Frazzled?

Jan 12, 2003

That’s how you feel when haven’t slept regularly in three days.
That’s exactly how I felt in the days right after we left the
hospital. Frazzled.

Little Cambell and his parents both were adjusting. Cambell was
adjusting from mom’s womb to our room. Mom was adjusting to the
everlasting demand that comes with breast feeding; he’s a hungry
little fella. Dad was surrounded in dirty daipers and laundry.
Sleep came in short and sporadic spurts for all of us.
Frazzled is definitely the word for which I was searching.

But frazzled doesn’t describe the current state of affairs –
not exactly anyway. The complaints and hardships of those
first couple of days seem like a close but distant memory.
It feels odd to mention them now. I noted them days ago,
during a time when I certainly felt a bit rough around the edges.
Now, on a more or less full night of sleep
my hardships seem a bit empty. On the other hand, all of it
is still rather true (I have a pile of clothes downstairs to
prove it). Things have settled down quite a bit.
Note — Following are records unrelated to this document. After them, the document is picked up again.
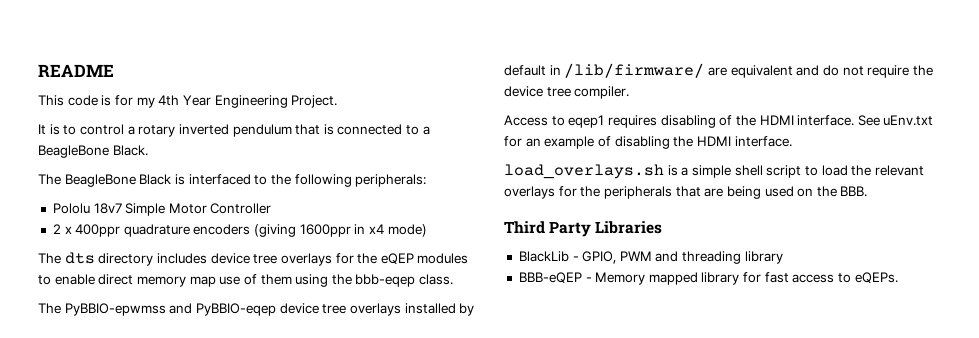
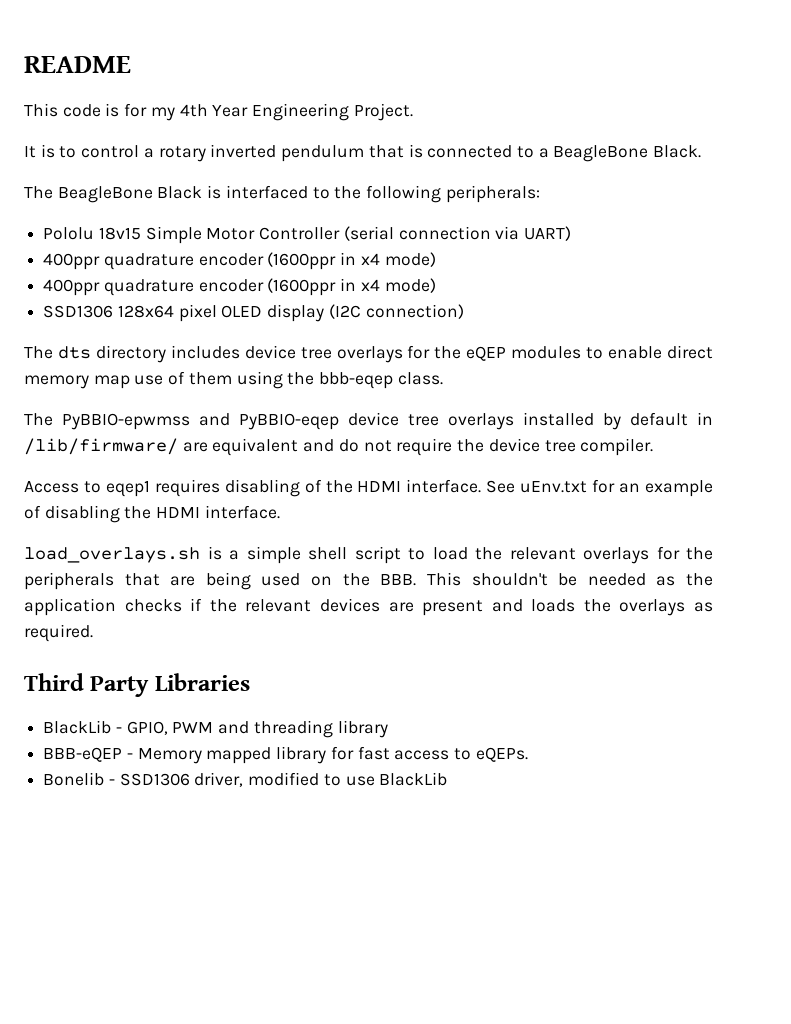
[93,203,122,214] 18v7 -> [98,227,141,240] 18v15
[52,224,427,237] // 2 x 400ppr quadrature encoders (giving 1600ppr in x4 mode) -> [343,226,572,241] [43,252,436,270] [43,278,436,296] [43,304,464,322] (serial connection via UART) // 400ppr quadrature encoder (1600ppr in x4 mode) // 400ppr quadrature encoder (1600ppr in x4 mode) // SSD1306 128x64 pixel OLED display (I2C connection)
(868, 191) none -> [426,572,714,586] [24,598,714,616] [24,624,93,642] This shouldn't be needed as the application checks if the relevant devices are present and loads the overlays as required.
(898, 277) none -> [43,772,448,787] // Bonelib - SSD1306 driver, modified to use BlackLib

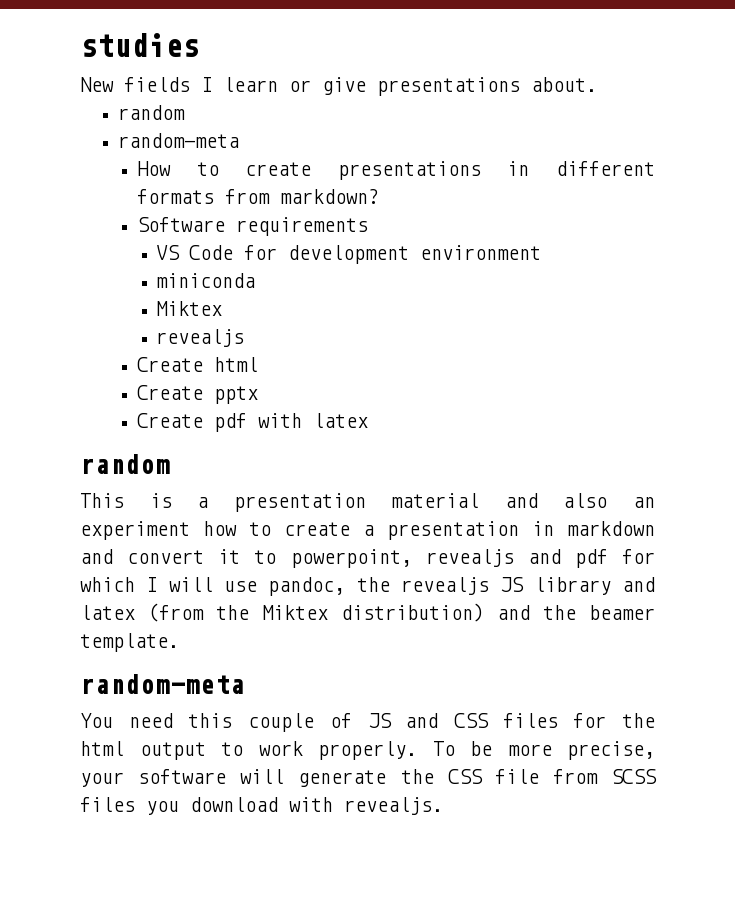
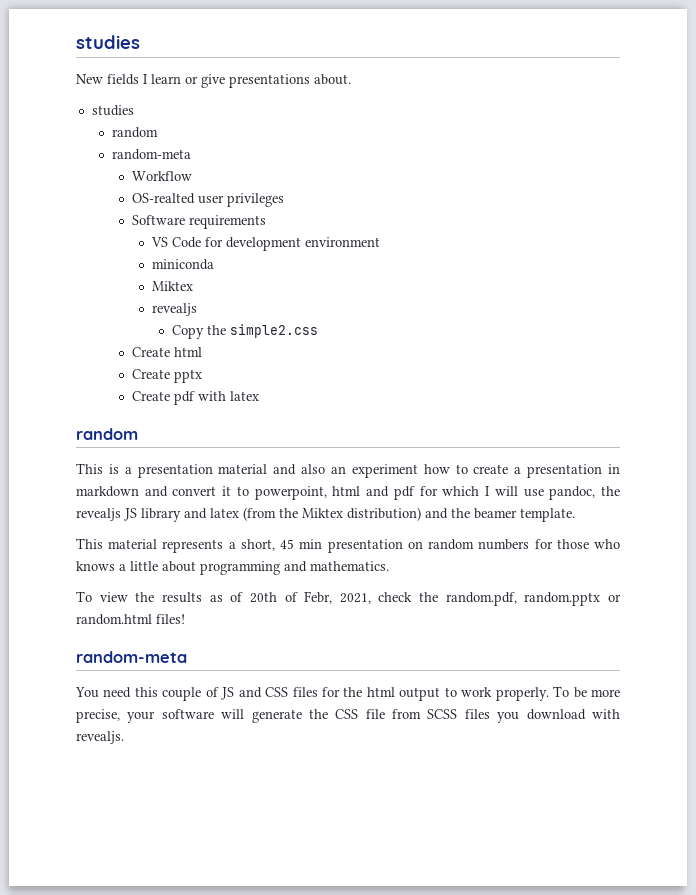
(597, 84) none -> [91,105,134,116] // studies
[136,161,655,180] [136,189,379,204] How to create presentations in different formats from markdown? -> [131,171,192,181] [131,193,284,207] Workflow // OS-realted user privileges
(245, 338) none -> [171,324,318,339] // Copy the simple2.css
[425,549,514,567] revealjs -> [332,486,361,496] html
(179, 642) none -> [76,538,620,553] [76,561,389,575] [76,591,621,606] [76,614,185,625] // This material represents a short, 45 min presentation on random numbers for those who knows a little about programming and mathematics. // To view the results as of 20th of Febr, 2021, check the random.pdf, random.pptx or random.html files!

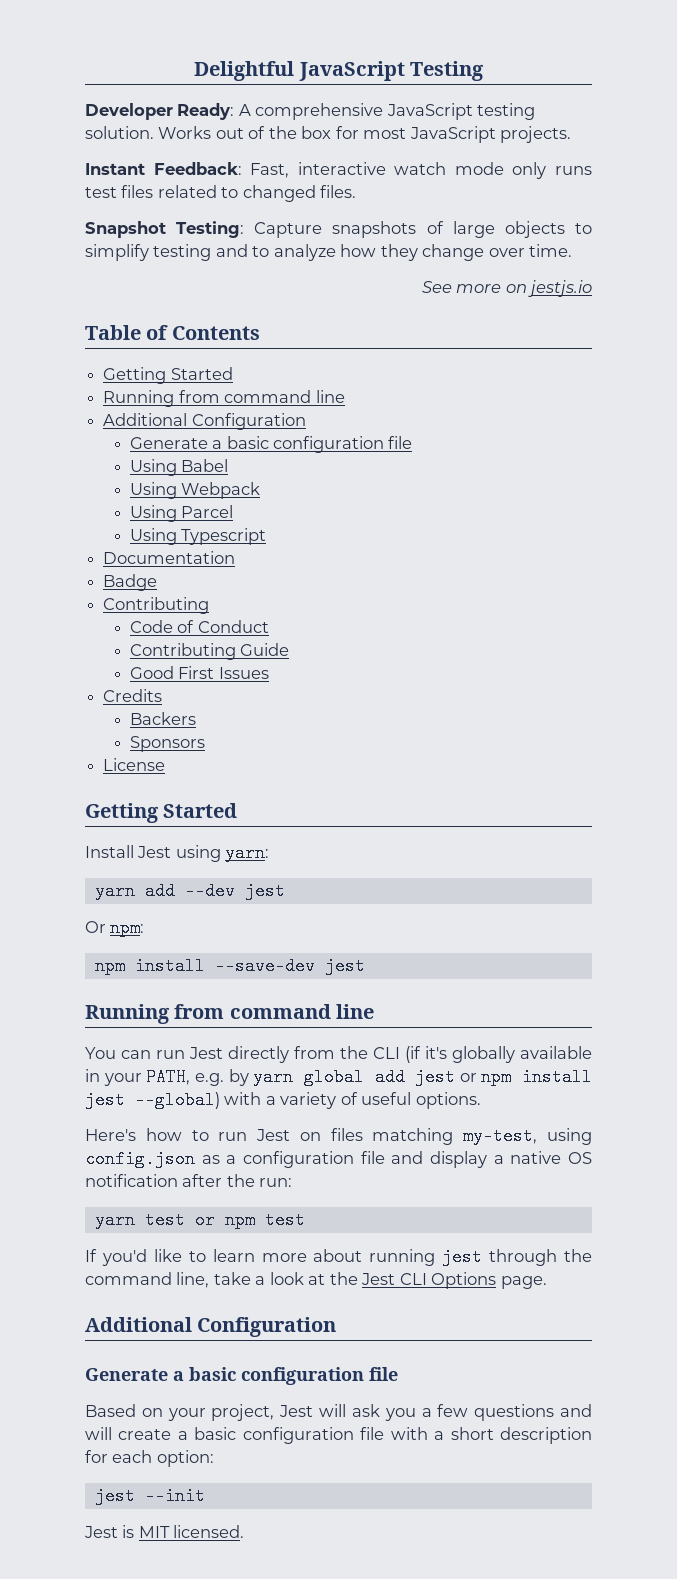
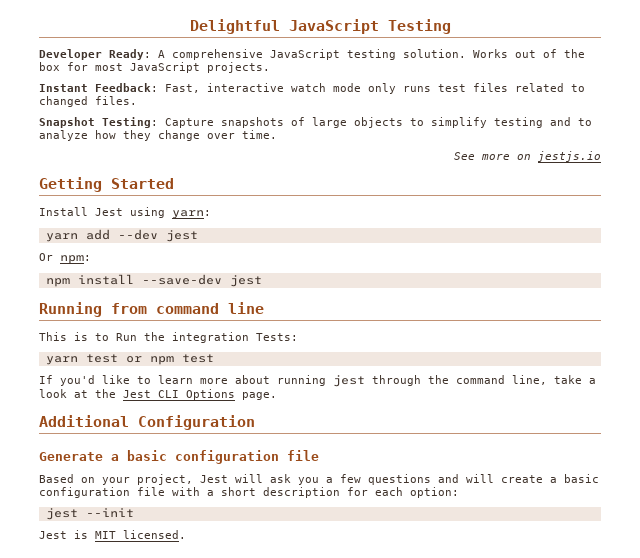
[85,325,260,340] [103,367,233,384] [103,390,345,407] [103,413,306,430] [129,436,413,453] [129,459,229,476] [129,482,261,499] [129,505,234,522] [129,528,267,545] [103,551,236,564] [103,574,158,591] [103,597,210,614] [129,620,269,633] [129,643,290,660] [129,666,269,679] [103,689,163,702] [129,712,196,725] [129,736,205,752] [103,758,166,771] // Table of Contents // Getting Started // Running from command line // Additional Configuration // Generate a basic configuration file // Using Babel // Using Webpack // Using Parcel // Using Typescript // Documentation // Badge // Contributing // Code of Conduct // Contributing Guide // Good First Issues // Credits // Backers // Sponsors // License -> (601, 156) none
[85,1046,592,1063] [85,1068,592,1086] [85,1091,481,1109] [85,1127,592,1145] [85,1150,593,1168] [85,1174,293,1187] You can run Jest directly from the CLI (if it's globally available in your PATH, e.g. by yarn global add jest or npm install jest --global) with a variety of useful options. // Here's how to run Jest on files matching my-test, using config.json as a configuration file and display a native OS notification after the run: -> [39,332,298,343] This is to Run the integration Tests:

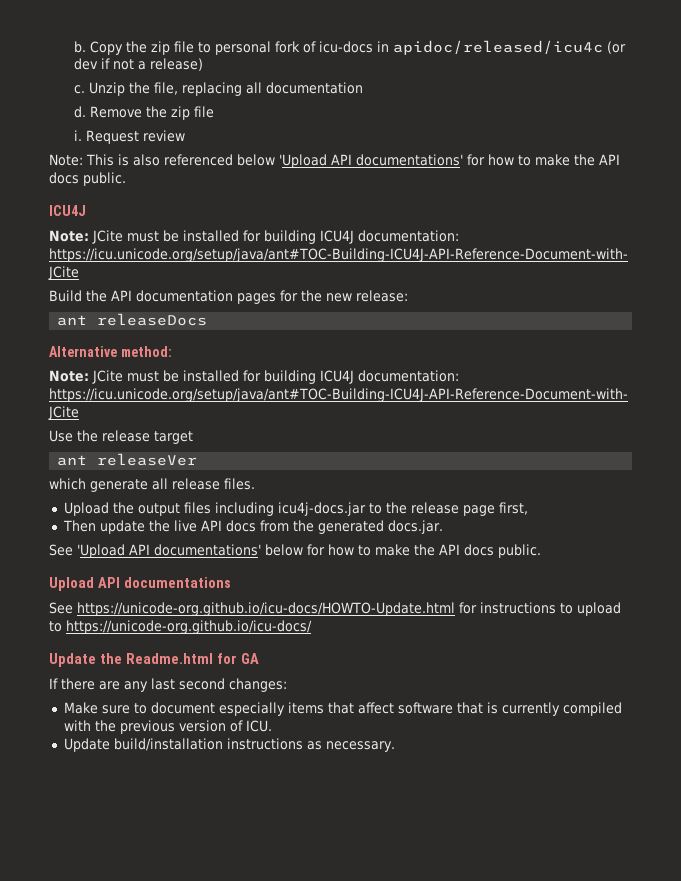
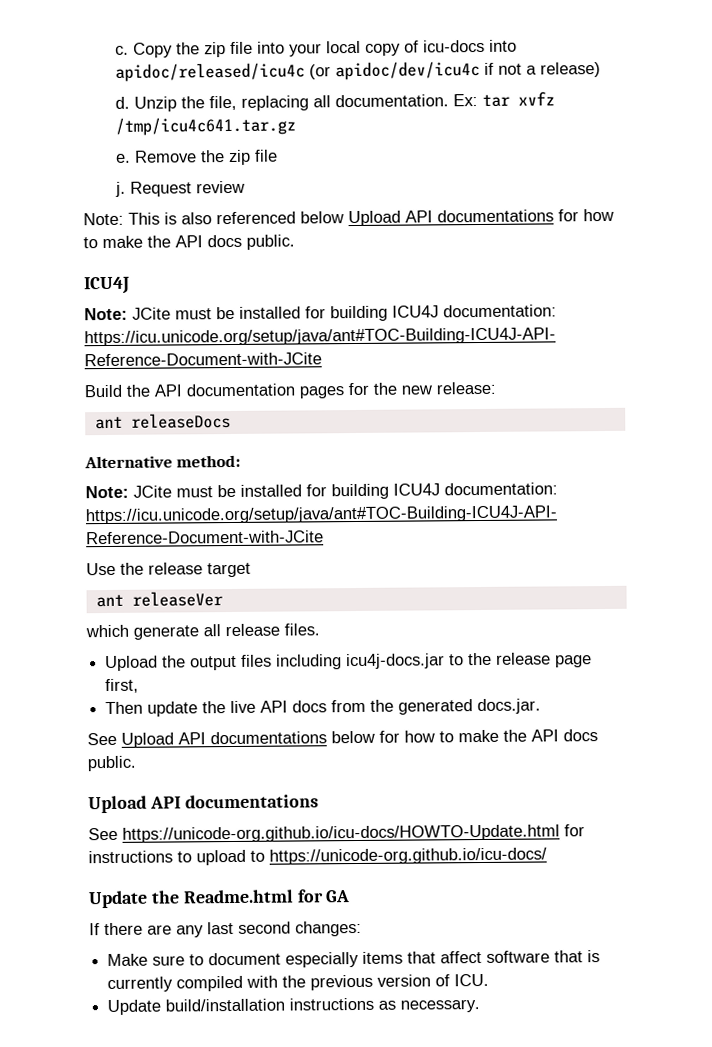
[74,41,87,53] b. -> [114,45,129,55] c.
[198,41,301,55] to personal fork -> [256,40,401,57] into your local copy
[377,41,390,52] in -> [488,39,517,52] into
[74,58,99,70] dev -> [334,60,480,81] apidoc/dev/icu4c
[74,85,86,94] c. -> [114,96,130,109] d.
[266,82,364,94] [74,106,87,118] documentation // d. -> [334,91,555,108] [114,116,296,136] [115,153,131,163] documentation. Ex: tar xvfz /tmp/icu4c641.tar.gz // e.
[74,130,83,141] i. -> [114,181,126,197] j.
[279,154,463,168] 'Upload API documentations' -> [348,209,554,227] Upload API documentations
[77,544,261,558] 'Upload API documentations' -> [121,731,327,748] Upload API documentations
Cambell has been blessedly sleepy during the night. He
wakes every night around the hours of 1 and 4 am. He feeds for
a half hour or so and goes back to bed. My kidless friends
will shriek in horror at my happy attitude. He get’s up
when? My fellow parents will likely turn green with envy.
This, in my new parenting world, constitutes a “good night’s
sleep”. Wake up, change a diaper, give him a bottle or
boob, and it’s back to never-never land. It’s not at a
bad deal at all.

The daytime shakes out in a similar manner. He eats, he poops, he
sleeps in rapid succession. In fact, he likes to combine
these leisure activities. Squirts are often audible
during breast feeding. More often than not, his eyes shut
tightly while a nipple still rests in his mouth.
A wakeful, alert little Cam is available for select times
and a few hours each day. When that occurs, both the wife
and I are left wondering the obvious question: what
do we do with him now?

Our days are broken up by the more than occasional visitor.
This child is very loved. The many feet that have passed
our welcome mat in the last week are a testament to that.
Flowers dot nearly every room. Boy clothes are finally
a reality.

His parents aren’t left out in the cold. The in-laws
came by and helped take down the Christmas decorations.
A neighbor carried our old bedroom furniture away
just before the new began to arrive. One friend patiently
answers every question of an anxious new mom and dad.
Another makes sure those frazzled parents get a good,
healthy (not to mention yummy) meal every day of the
week. It’s good to be me. It’s great to be us.

Those frazzled feelings will undoubtedly return.
There will be long days and longer nights.
They may return in just a few hours
(ammendment: in fact, they kind of did). We aren’t quite
out of the woods yet (we’ll be out in about 17 years and
51 weeks, or so). But there’s a wonderful child sleeping
in the bedroom basinett. He’s worth it.